# Task 3: Forecasting Brent Oil Prices

In this notebook, we will develop a forecasting model for Brent oil prices. This involves:
1. Checking for stationarity in the time series data.
2. Preparing the data for model training and testing.
3. Building a time series forecasting model, starting with ARIMA.

In [None]:
# Import necessary libraries
import pandas as pd
from statsmodels.tsa.stattools import adfuller
import numpy as np
import matplotlib.pyplot as plt
from sklearn.metrics import mean_squared_error, mean_absolute_error
import os
from statsmodels.tsa.arima.model import ARIMA
from pmdarima import auto_arima
os.chdir(r'c:\users\ermias.tadesse\10x\Oil-Price-Insights')  # Set the working directory to the project root
# Load the Brent Oil Prices dataset
file_path = 'Data/Raw/BrentOilPrices.csv'

# Load the Brent Oil Prices dataset
# data = pd.read_csv('../Data/BrentOilPrice.csv', index_col='Date', parse_dates=True)
data = pd.read_csv(file_path)
data = data[['Price']].dropna()


In [4]:
# Perform the ADF test for stationarity
result = adfuller(data['Price'])
print('ADF Statistic:', result[0])
print('p-value:', result[1])

# Interpretation of the result
if result[1] > 0.05:
    print("The data is likely non-stationary. Consider differencing for stationary models.")
else:
    print("The data is likely stationary.")

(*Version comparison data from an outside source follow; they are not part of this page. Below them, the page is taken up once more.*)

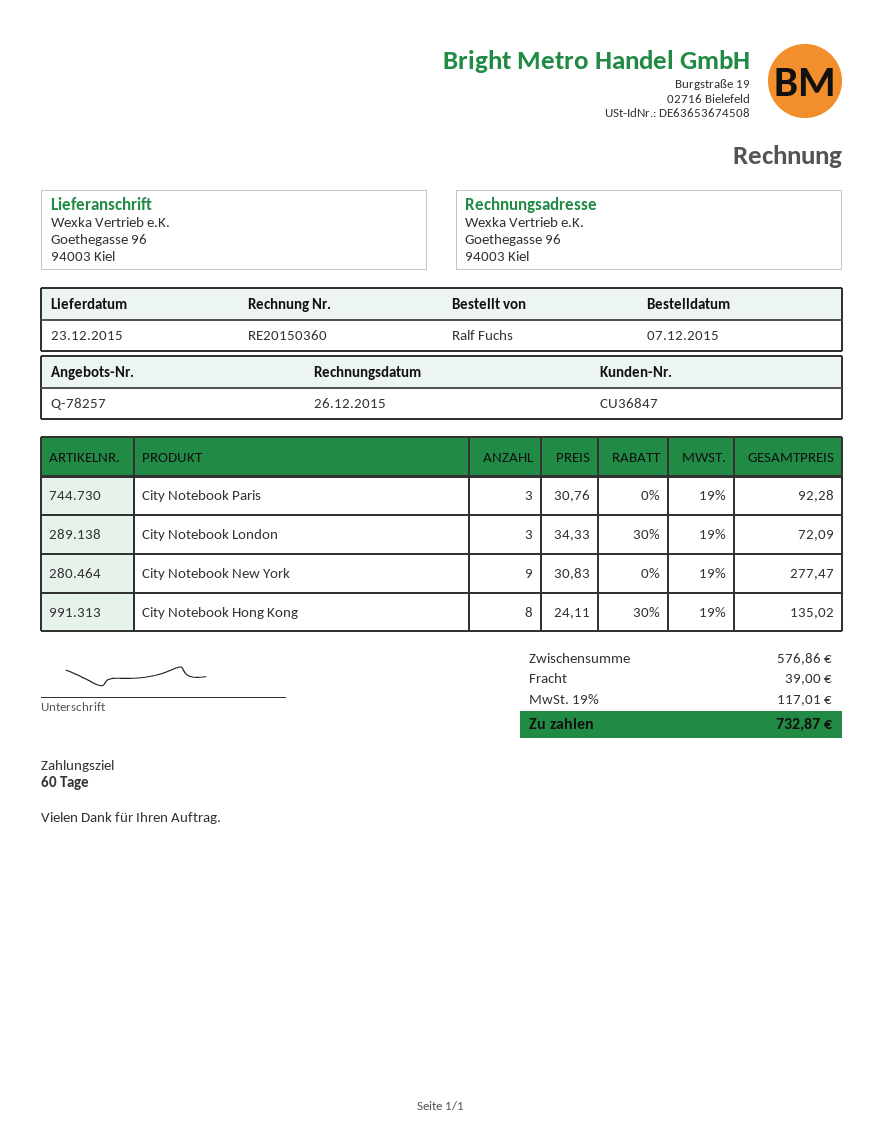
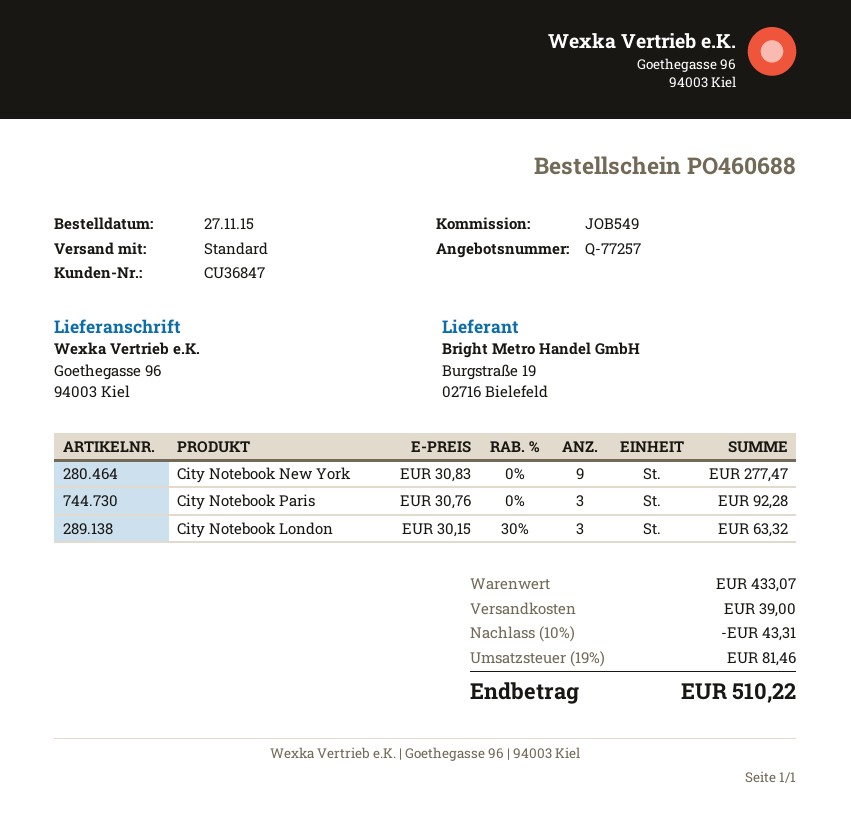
quote number: Q-78257 -> Q-77257
order date: 2015-12-07 -> 2015-11-27
City Notebook London: 3 x 34.33 - 30% = 72.09 -> 3 x 30.15 - 30% = 63.32
City Notebook Hong Kong: 8 x 24.11 - 30% = 135.02 -> none
subtotal: 576.86 -> 433.07
discount: none -> 10% = 43.31
tax: 19% = 117.01 -> 19% = 81.46
total: 732.87 -> 510.22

ADF Statistic: -1.993856011392467
p-value: 0.2892735048934032
The data is likely non-stationary. Consider differencing for stationary models.


In [5]:
# Split data into train and test sets (e.g., 80% train, 20% test)
train_size = int(len(data) * 0.8)
train, test = data[:train_size], data[train_size:]

print(f"Training data points: {len(train)}, Testing data points: {len(test)}")


Training data points: 7208, Testing data points: 1803


### Step 3: Building the ARIMA Model

We will build an ARIMA model for forecasting Brent oil prices. The steps include:
1. Using auto_arima to find the best (p, d, q) parameters.
2. Fitting the ARIMA model with the training data.
3. Forecasting and evaluating the model performance on the test data.


In [None]:
# Use auto_arima to find the best parameters for the ARIMA model
stepwise_model = auto_arima(train, start_p=1, start_q=1,
                            max_p=3, max_q=3, m=1,
                            start_P=0, seasonal=False,
                            d=None, trace=True,
                            error_action='ignore',  
                            suppress_warnings=True, 
                            stepwise=True)

print(stepwise_model.summary())


ValueError: numpy.dtype size changed, may indicate binary incompatibility. Expected 96 from C header, got 88 from PyObject

In [7]:
# Fit the ARIMA model with optimal parameters
p, d, q = stepwise_model.order
arima_model = ARIMA(train, order=(p, d, q))
arima_model_fit = arima_model.fit()

# Forecasting
forecast = arima_model_fit.forecast(steps=len(test))
forecast.index = test.index

# Plotting the forecast against actual prices
plt.figure(figsize=(12, 6))
plt.plot(train, label='Training Data')
plt.plot(test, label='Actual Prices')
plt.plot(forecast, label='Forecasted Prices', color='red')
plt.title("ARIMA Model Forecast vs Actual Prices")
plt.xlabel("Date")
plt.ylabel("Price")
plt.legend()
plt.show()


NameError: name 'stepwise_model' is not defined

In [8]:
# Evaluate the model's performance
mse = mean_squared_error(test, forecast)
mae = mean_absolute_error(test, forecast)

print(f"Mean Squared Error: {mse}")
print(f"Mean Absolute Error: {mae}")


NameError: name 'forecast' is not defined